ÓRGANO OFICIAL DEL COMITÉ CENTRAL DEL PARTIDO COMUNISTA DE CUBA
Connery, como el fray Guillermo de Baskerville, en la versión fílmica de la novela de Umberto Eco, El nombre de la rosa. Foto: FOTOGRAMA

Era uno de esos intérpretes que se adueñaban de la pantalla, gracias a su poderosa presencia. Lo que no lograba su 1,89 de estatura, lo podían sus dotes actorales, su sonrisa socarrona o su acento gutural, pero el hecho es que siempre sucumbíamos ante aquella fuerza de la naturaleza, enseñoreada en la sala oscura.

Antes de actor, peleador callejero, camionero, modelo, salvavidas, lechero, albañil, pulidor de ataúdes, soldado, fisiculturista y futbolista casi fichado para el Manchester United, lo dejó todo por la interpretación. El día en que Sean Connery lo decidió fue una de las fechas más felices para el séptimo arte, no solo en Inglaterra; aunque la crónica de su vida y de su trayectoria artística posee dos caras, una de estas no muy gratificante, la verdad sea dicha.

Dos de cada tres monografías ponderan la etapa de Connery como el primer James Bond, mas prácticamente ninguna recuerda que el agente 007, con «licencia para matar», no solo estuvo al servicio de su Majestad, sino además al servicio del pensamiento colonizador occidental, del imperialismo británico y estadounidense.

Fue el personaje un peón movible en el juego de propaganda ideológica contra el comunismo en la era de la Guerra Fría, que desde los años 60 hasta los 90 del pasado siglo sirvió para atacar a la Unión Soviética, China, los países socialistas de Europa del Este y Cuba (nuestro país ha estado presente de alguna manera, siempre para mal, en cuatro películas de la saga).

Luego, el agente 007 sobrevivió –mediante superproducciones de muchísimo mayor presupuesto–, a través de la lucha contra los nuevos adversarios: Rusia, Irán, Corea del Norte, el Sur Global…

Sin embargo, al recordar al actor escocés en el aniversario quinto de su deceso –ocurrido el 31 de octubre de 2020– no serían a ese periodo y ese personaje a los cuales este comentarista les conferiría preeminencia dentro de la extensa y fructífera carrera del artista.

Tampoco gastaría líneas evocando su alabada intervención en un thriller de tanta tensión en sus venas como veneración imperial en sus fotogramas: La caza del Octubre Rojo (John Mc Tiernan, 1990).

Y, definitivamente, no enfocaría la atención (aunque la lleve) en el hecho de que, con el francés Alain Delon, no solo compartía el imán para el público, su magnetismo extraordinario; sino también su misoginia, expresada en el comportamiento verbal, pero también en el plano físico, hacia varias parejas a las que maltrató, debido a su carácter violento o sus proverbiales cambios de humor.

No, prefiero no manchar la imagen que guardo de Sean Connery con nada de lo anterior.

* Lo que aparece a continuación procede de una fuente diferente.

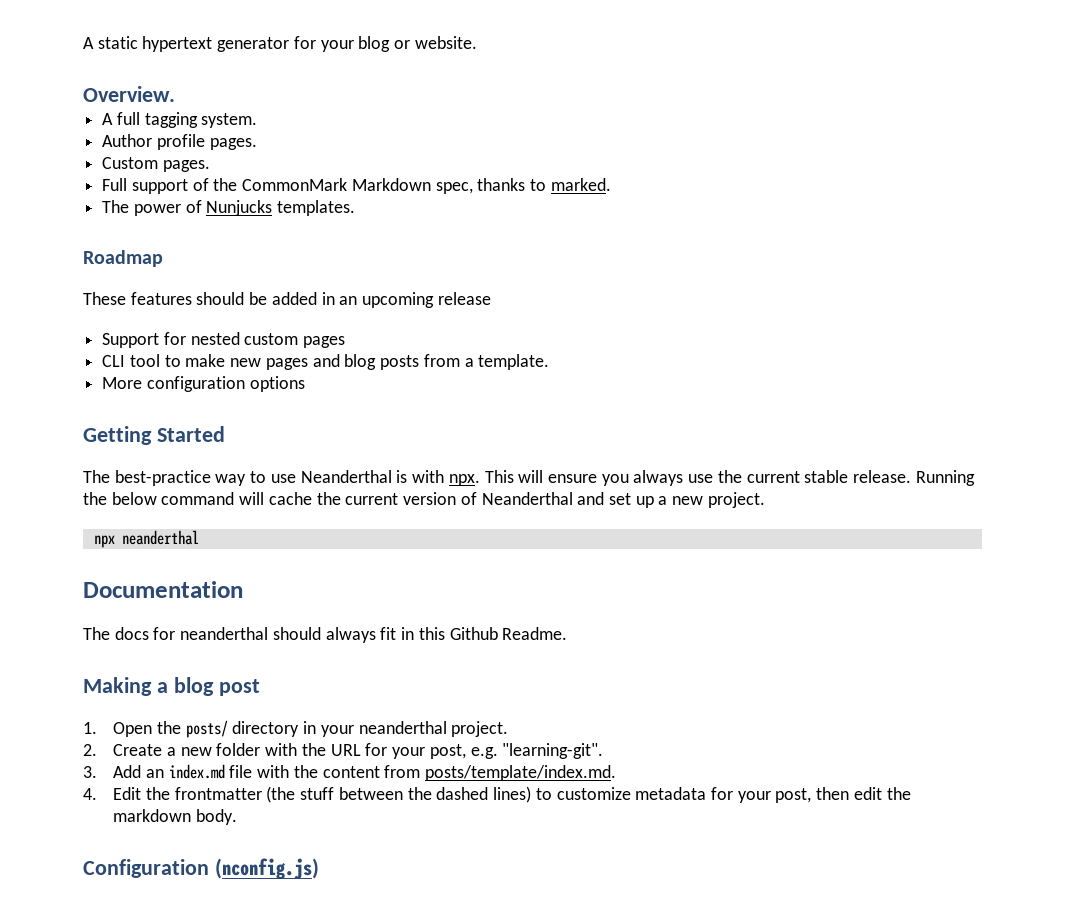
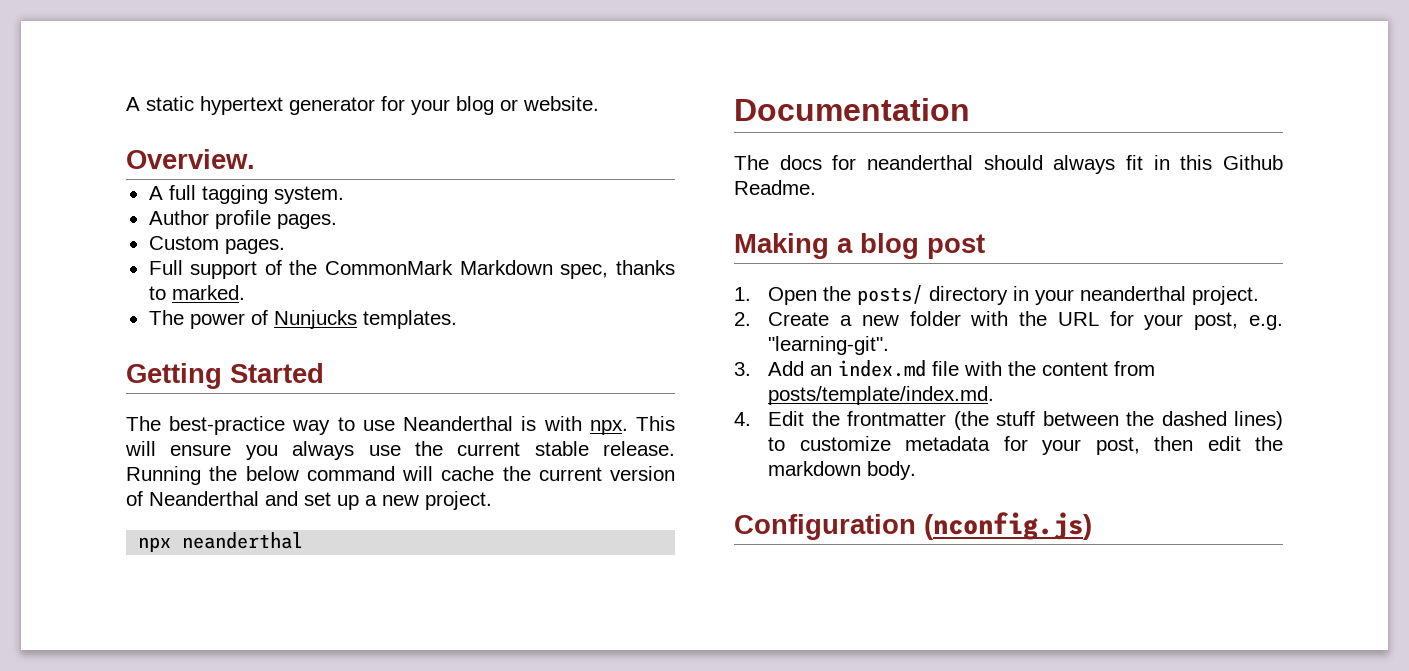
[83,250,163,267] [83,292,491,308] [102,332,346,348] [102,354,550,370] [102,376,305,392] // Roadmap // These features should be added in an upcoming release // Support for nested custom pages // CLI tool to make new pages and blog posts from a template. // More configuration options -> (457, 319) none

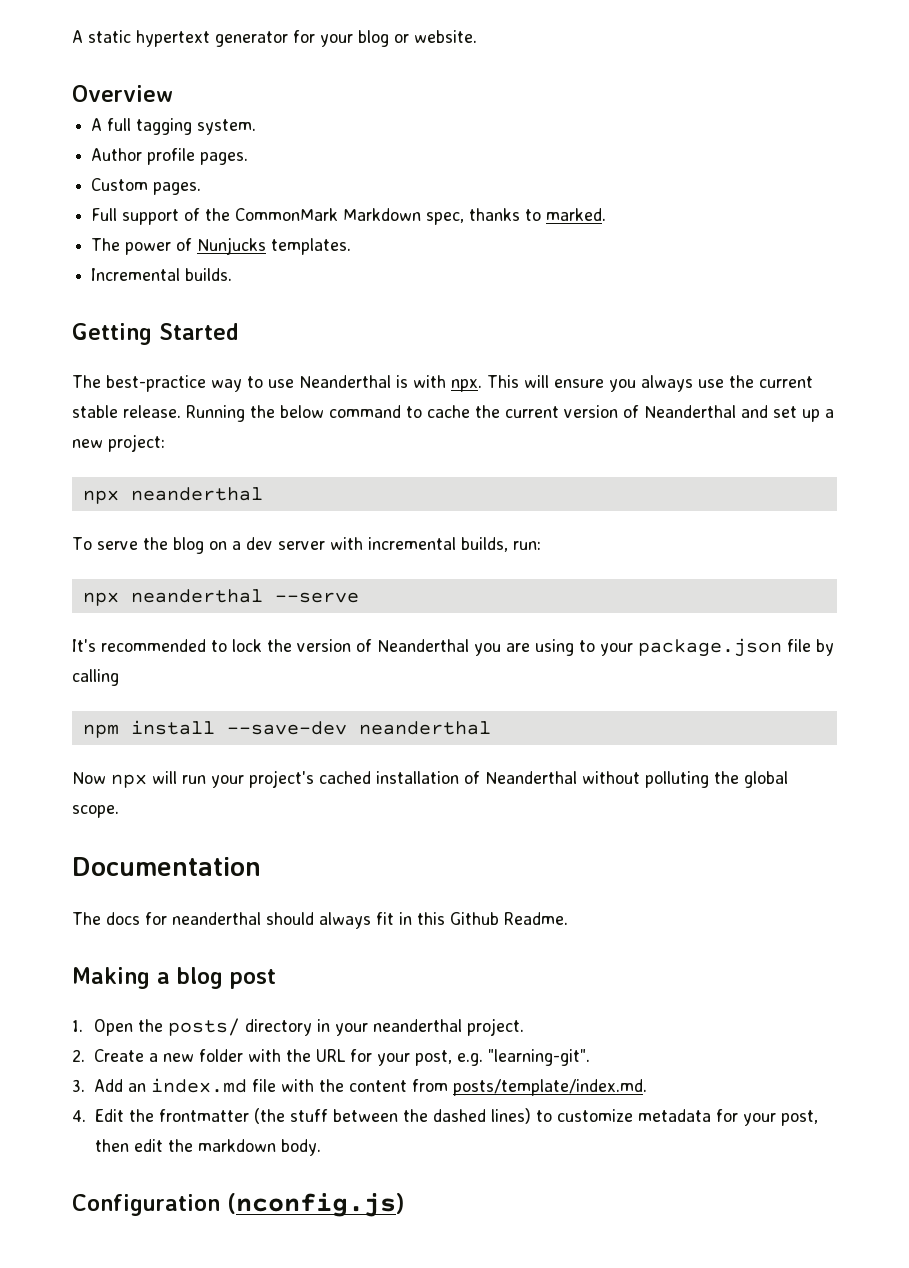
[126,149,255,169] Overview. -> [72,85,173,102] Overview
(457, 319) none -> [91,268,233,281] // Incremental builds.
[402,466,433,481] will -> [406,406,422,418] to
[425,491,492,510] [138,532,304,552] project. // npx neanderthal -> [108,434,165,452] [82,487,263,504] [72,537,541,554] [82,589,359,606] [72,638,834,657] [72,669,119,686] [82,720,491,738] [72,770,788,788] [72,805,119,818] project: // npx neanderthal // To serve the blog on a dev server with incremental builds, run: // npx neanderthal --serve // It's recommended to lock the version of Neanderthal you are using to your package.json file by calling // npm install --save-dev neanderthal // Now npx will run your project's cached installation of Neanderthal without polluting the global scope.

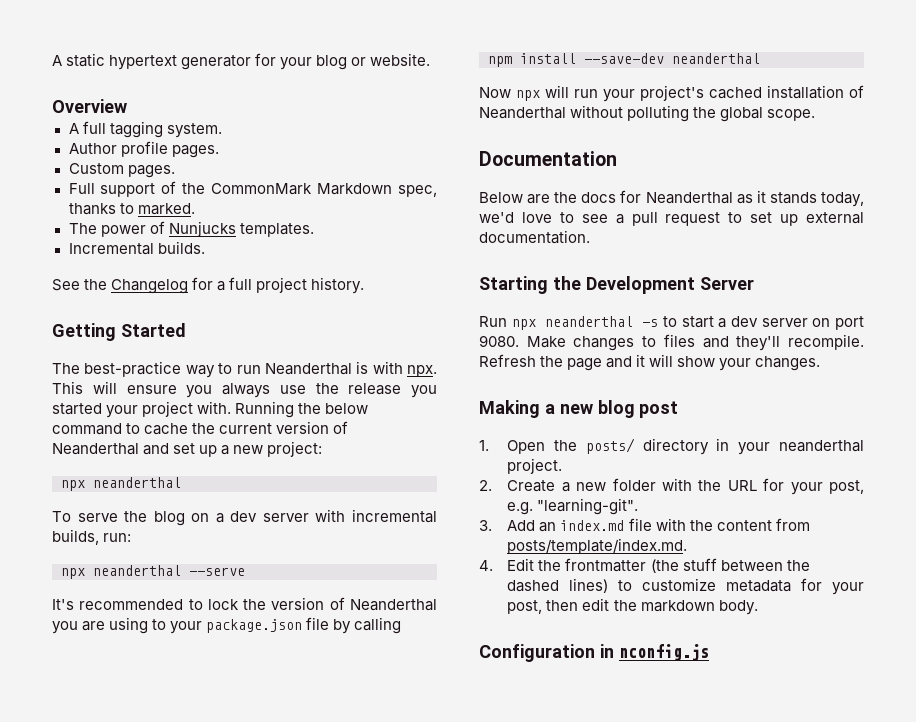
(233, 274) none -> [52,277,365,294] // See the Changelog for a full project history.
[268,379,294,388] use -> [236,365,261,374] run
[759,376,813,388] [72,405,181,418] current stable release. -> [348,383,437,398] [52,401,232,418] release you started your project with.
[72,912,568,929] The docs for neanderthal should always fit in this Github Readme. -> [479,190,864,207] [479,212,864,226] [479,230,590,244] [479,276,754,294] [479,316,865,330] [479,334,864,351] [479,354,821,371] Below are the docs for Neanderthal as it stands today, we'd love to see a pull request to set up external documentation. // Starting the Development Server // Run npx neanderthal -s to start a dev server on port 9080. Make changes to files and they'll recompile. Refresh the page and it will show your changes.
(170, 978) none -> [559,404,593,414] new
[227,1193,404,1217] (nconfig.js) -> [599,644,709,661] in nconfig.js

Yo me quedo con la mejor versión suya, esa demostrada a lo largo del tiempo a través de películas icónicas dirigidas por realizadores quienes, por unas u otras razones, aportaron a la historia del cine o fueron capaces de glorificarla.

En un orden jerárquico, no tendría parangón dentro de esas filias personales las admirables composiciones del actor en El nombre de la rosa (Jean–Jacques Annaud, 1986), gracias a la que obtuvo el Bafta al Mejor Actor Protagónico; El hombre que sería rey (John Huston, 1975) o Los intocables (Brian de Palma, 1987), por la cual mereció el Oscar al Mejor Actor Secundario.

No podría olvidar sus aportes en Marnie (Alfred Hitchcock, 1964), o en sus cuatro filmes para el realizador Sidney Lumet: La colina de los hombres perdidos (1965), La ofensa (1973), Asesinato en el expreso de Oriente (1974) y Negocios de familia (1989).

Para evocar, también, estarían sus actuaciones a la orden de John Boorman, John Millius, Martin Ritt, Mijail Kalatozov, Richard Lester, Richard Attenborough, Fred Zinnemann, Philip Kaufman, Gust Van Sant, Terry Gilliam o Steven Spielberg. En Indiana Jones y la última cruzada (1989), de este último, le bastaron solo unos minutos en pantalla para eclipsar a Harrison Ford, el protagonista de la saga.